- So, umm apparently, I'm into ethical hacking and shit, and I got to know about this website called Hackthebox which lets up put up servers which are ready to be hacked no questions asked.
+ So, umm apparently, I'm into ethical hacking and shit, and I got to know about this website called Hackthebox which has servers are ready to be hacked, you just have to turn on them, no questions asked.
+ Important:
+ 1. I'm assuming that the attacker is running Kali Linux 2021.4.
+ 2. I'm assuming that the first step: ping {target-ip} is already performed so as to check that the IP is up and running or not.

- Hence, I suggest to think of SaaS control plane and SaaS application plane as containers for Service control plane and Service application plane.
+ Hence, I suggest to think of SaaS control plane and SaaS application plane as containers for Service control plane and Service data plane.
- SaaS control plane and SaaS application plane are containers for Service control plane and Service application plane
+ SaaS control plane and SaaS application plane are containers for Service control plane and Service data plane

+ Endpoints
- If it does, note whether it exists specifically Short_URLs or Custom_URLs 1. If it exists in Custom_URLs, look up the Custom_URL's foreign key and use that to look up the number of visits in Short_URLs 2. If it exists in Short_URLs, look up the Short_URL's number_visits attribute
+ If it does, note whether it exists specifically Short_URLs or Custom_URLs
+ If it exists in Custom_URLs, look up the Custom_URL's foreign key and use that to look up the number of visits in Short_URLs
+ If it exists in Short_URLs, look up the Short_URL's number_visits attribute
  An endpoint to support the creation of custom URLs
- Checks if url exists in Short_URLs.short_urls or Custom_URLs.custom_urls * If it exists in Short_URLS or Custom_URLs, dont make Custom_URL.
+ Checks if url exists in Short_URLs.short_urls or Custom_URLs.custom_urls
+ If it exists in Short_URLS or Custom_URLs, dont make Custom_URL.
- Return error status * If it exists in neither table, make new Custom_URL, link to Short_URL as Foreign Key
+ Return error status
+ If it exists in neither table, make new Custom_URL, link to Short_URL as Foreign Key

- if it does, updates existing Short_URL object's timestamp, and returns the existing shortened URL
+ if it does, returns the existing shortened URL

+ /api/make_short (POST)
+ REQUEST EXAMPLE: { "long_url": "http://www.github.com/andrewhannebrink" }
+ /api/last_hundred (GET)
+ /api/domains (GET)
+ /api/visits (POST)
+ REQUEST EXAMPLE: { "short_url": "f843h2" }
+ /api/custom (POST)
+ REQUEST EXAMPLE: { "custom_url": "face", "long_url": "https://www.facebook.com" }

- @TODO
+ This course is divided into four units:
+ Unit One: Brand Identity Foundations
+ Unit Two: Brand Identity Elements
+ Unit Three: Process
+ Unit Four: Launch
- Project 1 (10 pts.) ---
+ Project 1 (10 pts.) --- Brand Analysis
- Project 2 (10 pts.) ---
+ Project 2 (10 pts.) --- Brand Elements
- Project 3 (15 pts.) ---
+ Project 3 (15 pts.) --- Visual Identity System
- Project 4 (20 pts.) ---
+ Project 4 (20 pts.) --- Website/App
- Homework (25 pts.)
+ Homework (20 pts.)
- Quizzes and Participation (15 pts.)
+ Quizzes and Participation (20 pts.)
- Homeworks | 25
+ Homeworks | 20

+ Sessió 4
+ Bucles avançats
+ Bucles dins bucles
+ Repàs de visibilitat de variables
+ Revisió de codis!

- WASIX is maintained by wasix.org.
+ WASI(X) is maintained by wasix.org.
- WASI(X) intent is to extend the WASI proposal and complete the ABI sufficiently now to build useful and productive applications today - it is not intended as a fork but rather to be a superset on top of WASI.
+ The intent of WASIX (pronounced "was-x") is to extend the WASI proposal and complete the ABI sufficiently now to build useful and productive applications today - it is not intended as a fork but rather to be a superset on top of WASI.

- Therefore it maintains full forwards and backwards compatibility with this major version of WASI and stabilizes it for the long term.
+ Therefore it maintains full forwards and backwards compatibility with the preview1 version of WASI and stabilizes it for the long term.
-.-.-
Directions for this task: Looking at the entries above, can you reproduce exactly the lines from the one that holds "Homework (20 pts.)" through the one that holds "WASI(X) is maintained by wasix.org.", and only those?

Solved exercise:
+ Homework (20 pts.)
- Quizzes and Participation (15 pts.)
+ Quizzes and Participation (20 pts.)
- Homeworks | 25
+ Homeworks | 20

+ Sessió 4
+ Bucles avançats
+ Bucles dins bucles
+ Repàs de visibilitat de variables
+ Revisió de codis!

- WASIX is maintained by wasix.org.
+ WASI(X) is maintained by wasix.org.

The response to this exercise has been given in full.